Sauter une étape (passer du P120 au P240 directement) laisse des marques du premier grain que le grain fin ne peut pas effacer. Chaque palier ne corrige que les rayures du palier précédent, pas celles de deux rangs en dessous.
Enduit de lissage vs enduit de rebouchage : le grain adapté à chaque dureté
Un enduit de rebouchage, chargé en calcium et plus dense, durcit davantage qu’un enduit de lissage formulé pour rester facile à poncer. Appliquer la même grille de grains aux deux produits est une erreur courante sur les chantiers rapides.
L’enduit de rebouchage sec tolère un démarrage au P80 pour dégrossir, suivi d’un P120 puis d’un P180. Son film dur résiste bien à un grain agressif sans s’arracher en plaques. L’enduit de finition (lissage), plus tendre, se dégrade si on descend sous le P120 : le grain mord trop, creuse des sillons et génère une quantité de poussière excessive qui encrasse l’abrasif.
Sur un mur où les deux types d’enduit cohabitent (rebouchage localisé + lissage en plein), nous recommandons de traiter d’abord les zones rebouchées au P80/P120, puis de passer l’ensemble du mur au P180 en un seul geste pour homogénéiser la surface.

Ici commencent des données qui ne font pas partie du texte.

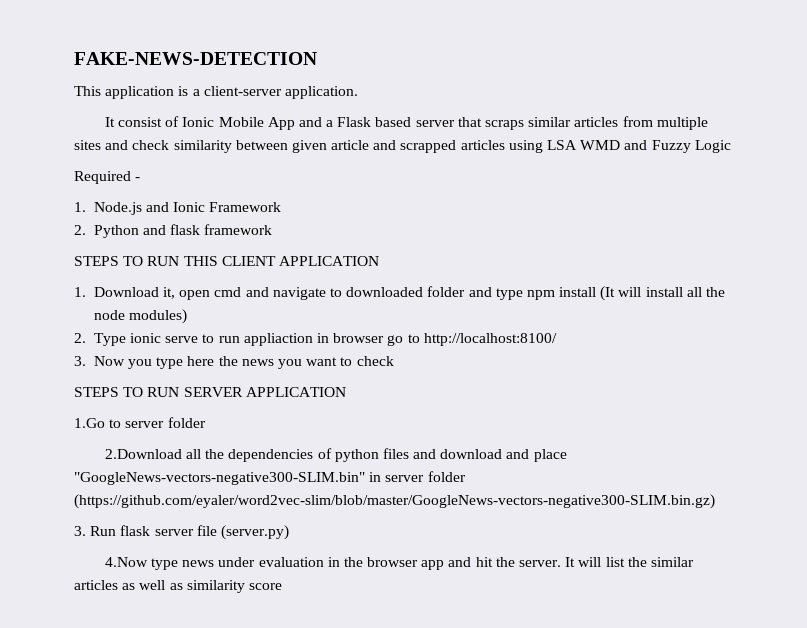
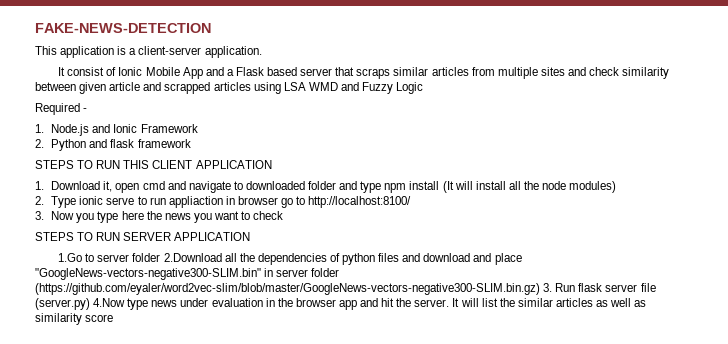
(206, 422) // -> (161, 257) none
(715, 501) // -> (540, 289) none
(289, 532) // -> (90, 304) none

Ponceuse girafe, cale à poncer, orbitale : influence de la machine sur les rayures

Le grain seul ne détermine pas la qualité du résultat. La machine utilisée modifie la profondeur et la direction des rayures. Une ponceuse orbitale classique laisse des micro-arcs circulaires que la lumière rasante capte facilement sur un enduit de finition. La ponceuse girafe, avec son plateau large et sa vitesse de rotation plus faible, répartit mieux la pression et réduit ce phénomène.
La cale à poncer manuelle reste l’option la plus sûre pour les finitions critiques. Elle permet de doser la pression et d’orienter le mouvement dans un seul sens, ce qui produit des stries parallèles faciles à masquer sous la peinture. En contrepartie, le temps de travail augmente nettement sur de grandes surfaces.
Quel que soit l’outil, la pression exercée compte autant que le choix du grain. Appuyer fort sur un P180 produit le même effet destructeur qu’un P120 avec une pression normale. Sur un enduit de lissage tendre, laisser le poids de la machine travailler sans pression ajoutée limite les marques.
Peinture mate, satinée, brillante : quel grain final selon la finition prévue
La peinture mate pardonne beaucoup. Sa texture diffuse la lumière et masque les micro-rayures résiduelles. Un ponçage arrêté au P180 convient dans la plupart des cas.
Les peintures satinées révèlent les défauts dès qu’une source lumineuse frappe le mur en angle. Monter au P220 minimum avant application est une précaution qui évite de devoir reponcer entre deux couches. Les peintures mates profondes, formulées ces dernières années avec des liants qui tendent le film en séchant, se comportent de manière similaire aux satinées : elles révèlent les rayures que les anciennes peintures mates couvrantes masquaient.
Pour une laque brillante appliquée sur un mur (cas des cuisines, salles de bains), un P240 constitue le minimum. Certains plaquistes poussent au P320 sur les zones les plus exposées à la lumière. Au-delà, le gain est marginal et l’enduit commence à se lustrer, ce qui peut nuire à l’accroche de la sous-couche.
- Peinture mate classique : ponçage final au P180
- Peinture mate profonde ou satinée : ponçage final au P220
- Laque brillante : ponçage final au P240, localement P320
Un dernier point souvent négligé : la poussière de ponçage restée sur le mur agit comme un abrasif libre lors du passage du rouleau. Aspirer le mur puis passer un chiffon humide après le dernier grain supprime ce risque et préserve le travail de finition réalisé en amont.